(Web document revisions)
- - - -

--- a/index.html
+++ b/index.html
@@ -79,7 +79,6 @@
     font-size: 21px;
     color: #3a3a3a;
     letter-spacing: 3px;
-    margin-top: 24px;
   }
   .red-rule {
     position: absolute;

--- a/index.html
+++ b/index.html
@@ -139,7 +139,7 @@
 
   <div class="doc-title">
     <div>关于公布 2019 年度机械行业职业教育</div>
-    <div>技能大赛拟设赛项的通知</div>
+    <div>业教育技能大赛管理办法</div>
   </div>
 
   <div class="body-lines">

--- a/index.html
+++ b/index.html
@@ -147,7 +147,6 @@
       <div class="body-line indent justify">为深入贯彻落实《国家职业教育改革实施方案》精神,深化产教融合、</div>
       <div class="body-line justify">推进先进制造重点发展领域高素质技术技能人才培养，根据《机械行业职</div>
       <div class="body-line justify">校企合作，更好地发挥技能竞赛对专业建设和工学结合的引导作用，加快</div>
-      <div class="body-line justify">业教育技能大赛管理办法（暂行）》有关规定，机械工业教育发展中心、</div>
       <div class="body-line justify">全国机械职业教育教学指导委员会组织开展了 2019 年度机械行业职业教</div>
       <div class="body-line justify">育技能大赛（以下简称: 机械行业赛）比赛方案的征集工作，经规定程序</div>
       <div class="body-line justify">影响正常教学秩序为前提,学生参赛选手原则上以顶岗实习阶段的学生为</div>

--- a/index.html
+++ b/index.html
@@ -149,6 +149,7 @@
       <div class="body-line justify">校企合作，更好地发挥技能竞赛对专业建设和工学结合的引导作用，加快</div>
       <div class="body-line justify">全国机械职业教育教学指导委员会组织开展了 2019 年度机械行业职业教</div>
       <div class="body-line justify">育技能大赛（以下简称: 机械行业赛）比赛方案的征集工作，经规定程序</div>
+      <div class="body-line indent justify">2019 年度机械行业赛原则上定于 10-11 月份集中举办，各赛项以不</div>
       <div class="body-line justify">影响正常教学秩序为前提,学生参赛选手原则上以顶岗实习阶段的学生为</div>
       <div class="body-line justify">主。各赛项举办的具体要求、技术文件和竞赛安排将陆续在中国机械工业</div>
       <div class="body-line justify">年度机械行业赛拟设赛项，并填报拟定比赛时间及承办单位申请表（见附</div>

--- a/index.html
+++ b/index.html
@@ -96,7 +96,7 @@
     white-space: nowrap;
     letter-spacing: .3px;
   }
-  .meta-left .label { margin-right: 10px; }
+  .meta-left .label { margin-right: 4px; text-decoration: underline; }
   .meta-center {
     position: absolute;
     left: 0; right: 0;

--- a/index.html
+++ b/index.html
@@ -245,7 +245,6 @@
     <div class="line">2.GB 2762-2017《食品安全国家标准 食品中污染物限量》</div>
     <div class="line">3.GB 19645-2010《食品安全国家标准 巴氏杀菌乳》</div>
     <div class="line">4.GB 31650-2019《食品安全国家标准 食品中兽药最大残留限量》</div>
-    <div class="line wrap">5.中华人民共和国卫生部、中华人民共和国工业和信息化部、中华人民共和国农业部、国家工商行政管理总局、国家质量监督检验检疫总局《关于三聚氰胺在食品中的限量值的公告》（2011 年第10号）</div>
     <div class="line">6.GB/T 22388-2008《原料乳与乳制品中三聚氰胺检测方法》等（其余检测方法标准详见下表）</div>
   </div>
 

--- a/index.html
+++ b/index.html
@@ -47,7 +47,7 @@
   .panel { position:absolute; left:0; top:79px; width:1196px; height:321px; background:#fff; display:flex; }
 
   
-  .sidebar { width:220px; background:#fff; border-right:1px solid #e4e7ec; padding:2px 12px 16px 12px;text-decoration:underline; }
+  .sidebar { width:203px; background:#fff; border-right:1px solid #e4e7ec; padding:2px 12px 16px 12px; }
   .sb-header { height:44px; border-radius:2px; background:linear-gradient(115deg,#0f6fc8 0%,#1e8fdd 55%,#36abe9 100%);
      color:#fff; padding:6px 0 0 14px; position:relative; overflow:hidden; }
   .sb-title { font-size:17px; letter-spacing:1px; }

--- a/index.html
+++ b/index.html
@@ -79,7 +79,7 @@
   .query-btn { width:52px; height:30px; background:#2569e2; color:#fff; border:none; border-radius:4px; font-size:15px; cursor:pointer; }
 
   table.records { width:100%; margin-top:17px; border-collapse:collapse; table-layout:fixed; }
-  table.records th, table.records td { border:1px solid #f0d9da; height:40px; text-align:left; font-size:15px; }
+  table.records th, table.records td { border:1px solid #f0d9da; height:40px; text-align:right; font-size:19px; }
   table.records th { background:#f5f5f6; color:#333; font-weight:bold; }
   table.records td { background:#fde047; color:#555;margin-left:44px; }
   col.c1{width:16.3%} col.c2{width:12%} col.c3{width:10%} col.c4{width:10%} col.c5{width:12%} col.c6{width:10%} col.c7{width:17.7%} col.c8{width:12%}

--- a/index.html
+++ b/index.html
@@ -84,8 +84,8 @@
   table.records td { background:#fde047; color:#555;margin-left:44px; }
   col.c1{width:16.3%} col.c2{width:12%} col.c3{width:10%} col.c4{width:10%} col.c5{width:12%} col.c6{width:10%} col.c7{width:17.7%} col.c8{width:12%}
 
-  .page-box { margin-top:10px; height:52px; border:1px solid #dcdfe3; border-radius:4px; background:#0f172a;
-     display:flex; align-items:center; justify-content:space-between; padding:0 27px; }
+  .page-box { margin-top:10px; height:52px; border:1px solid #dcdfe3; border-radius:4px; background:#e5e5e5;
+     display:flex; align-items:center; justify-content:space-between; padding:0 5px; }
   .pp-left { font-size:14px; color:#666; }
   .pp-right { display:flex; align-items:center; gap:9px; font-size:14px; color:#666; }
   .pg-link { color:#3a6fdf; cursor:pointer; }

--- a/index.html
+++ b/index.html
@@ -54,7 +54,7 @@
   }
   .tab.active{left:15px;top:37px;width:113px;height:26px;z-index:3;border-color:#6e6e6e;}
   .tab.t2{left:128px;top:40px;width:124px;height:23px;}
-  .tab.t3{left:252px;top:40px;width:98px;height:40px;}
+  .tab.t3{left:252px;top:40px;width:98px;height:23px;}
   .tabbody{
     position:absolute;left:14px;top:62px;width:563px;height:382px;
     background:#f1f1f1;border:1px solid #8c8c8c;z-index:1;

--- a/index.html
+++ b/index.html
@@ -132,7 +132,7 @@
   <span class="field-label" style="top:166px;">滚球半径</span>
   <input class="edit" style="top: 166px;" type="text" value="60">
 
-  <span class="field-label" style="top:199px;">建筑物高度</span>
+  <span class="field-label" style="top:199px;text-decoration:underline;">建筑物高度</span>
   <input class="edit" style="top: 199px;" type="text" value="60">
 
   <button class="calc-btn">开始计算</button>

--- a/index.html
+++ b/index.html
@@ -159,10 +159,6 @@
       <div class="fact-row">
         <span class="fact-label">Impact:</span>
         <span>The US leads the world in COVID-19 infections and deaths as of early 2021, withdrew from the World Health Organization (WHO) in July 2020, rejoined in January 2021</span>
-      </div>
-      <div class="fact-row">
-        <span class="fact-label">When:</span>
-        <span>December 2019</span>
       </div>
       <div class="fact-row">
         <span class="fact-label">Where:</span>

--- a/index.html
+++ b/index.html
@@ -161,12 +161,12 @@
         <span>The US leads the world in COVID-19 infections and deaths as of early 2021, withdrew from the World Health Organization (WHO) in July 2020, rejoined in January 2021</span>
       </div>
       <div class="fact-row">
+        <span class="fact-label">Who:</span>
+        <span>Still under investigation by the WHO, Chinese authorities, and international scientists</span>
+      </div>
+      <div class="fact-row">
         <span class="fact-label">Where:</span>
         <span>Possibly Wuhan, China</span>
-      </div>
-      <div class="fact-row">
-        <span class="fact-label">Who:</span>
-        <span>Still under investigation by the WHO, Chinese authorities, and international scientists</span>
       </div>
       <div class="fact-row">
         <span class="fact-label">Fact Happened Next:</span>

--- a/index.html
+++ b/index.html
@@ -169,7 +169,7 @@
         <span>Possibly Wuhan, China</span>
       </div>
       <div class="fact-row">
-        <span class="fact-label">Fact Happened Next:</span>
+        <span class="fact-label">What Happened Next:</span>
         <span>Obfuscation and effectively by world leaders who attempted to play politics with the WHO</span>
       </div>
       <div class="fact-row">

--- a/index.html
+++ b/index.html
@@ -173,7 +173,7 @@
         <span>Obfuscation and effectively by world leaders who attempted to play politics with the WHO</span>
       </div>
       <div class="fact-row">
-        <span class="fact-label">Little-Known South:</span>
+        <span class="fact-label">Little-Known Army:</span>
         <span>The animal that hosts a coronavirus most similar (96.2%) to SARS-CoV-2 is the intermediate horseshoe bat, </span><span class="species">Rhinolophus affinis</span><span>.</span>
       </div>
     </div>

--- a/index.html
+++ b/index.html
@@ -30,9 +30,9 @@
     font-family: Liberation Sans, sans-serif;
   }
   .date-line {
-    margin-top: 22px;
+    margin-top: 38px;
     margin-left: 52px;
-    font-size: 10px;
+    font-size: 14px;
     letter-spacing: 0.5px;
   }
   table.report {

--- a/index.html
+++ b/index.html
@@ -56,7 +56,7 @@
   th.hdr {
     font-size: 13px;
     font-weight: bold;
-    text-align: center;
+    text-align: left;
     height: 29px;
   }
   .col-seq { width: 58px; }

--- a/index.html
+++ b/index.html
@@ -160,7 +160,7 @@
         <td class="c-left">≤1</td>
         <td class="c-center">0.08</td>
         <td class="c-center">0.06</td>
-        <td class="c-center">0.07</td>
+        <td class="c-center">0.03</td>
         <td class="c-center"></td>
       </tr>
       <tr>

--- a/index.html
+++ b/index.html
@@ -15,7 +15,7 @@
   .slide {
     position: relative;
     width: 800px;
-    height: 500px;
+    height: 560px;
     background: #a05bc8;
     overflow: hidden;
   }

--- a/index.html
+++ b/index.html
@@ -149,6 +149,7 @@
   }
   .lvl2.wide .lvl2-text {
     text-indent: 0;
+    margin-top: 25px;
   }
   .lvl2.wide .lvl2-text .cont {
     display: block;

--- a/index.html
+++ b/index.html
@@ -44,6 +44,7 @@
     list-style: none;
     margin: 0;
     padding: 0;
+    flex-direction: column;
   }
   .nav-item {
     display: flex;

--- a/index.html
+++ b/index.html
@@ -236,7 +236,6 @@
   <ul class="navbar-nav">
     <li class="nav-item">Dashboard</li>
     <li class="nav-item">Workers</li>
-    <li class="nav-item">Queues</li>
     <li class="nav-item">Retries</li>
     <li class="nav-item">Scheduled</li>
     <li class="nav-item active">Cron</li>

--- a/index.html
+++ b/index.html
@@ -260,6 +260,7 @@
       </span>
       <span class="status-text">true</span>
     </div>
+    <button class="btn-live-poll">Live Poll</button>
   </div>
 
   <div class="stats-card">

- - - -

- What the task asks
Report the number of lines above holding "bold", and only that.

- Exercise response
2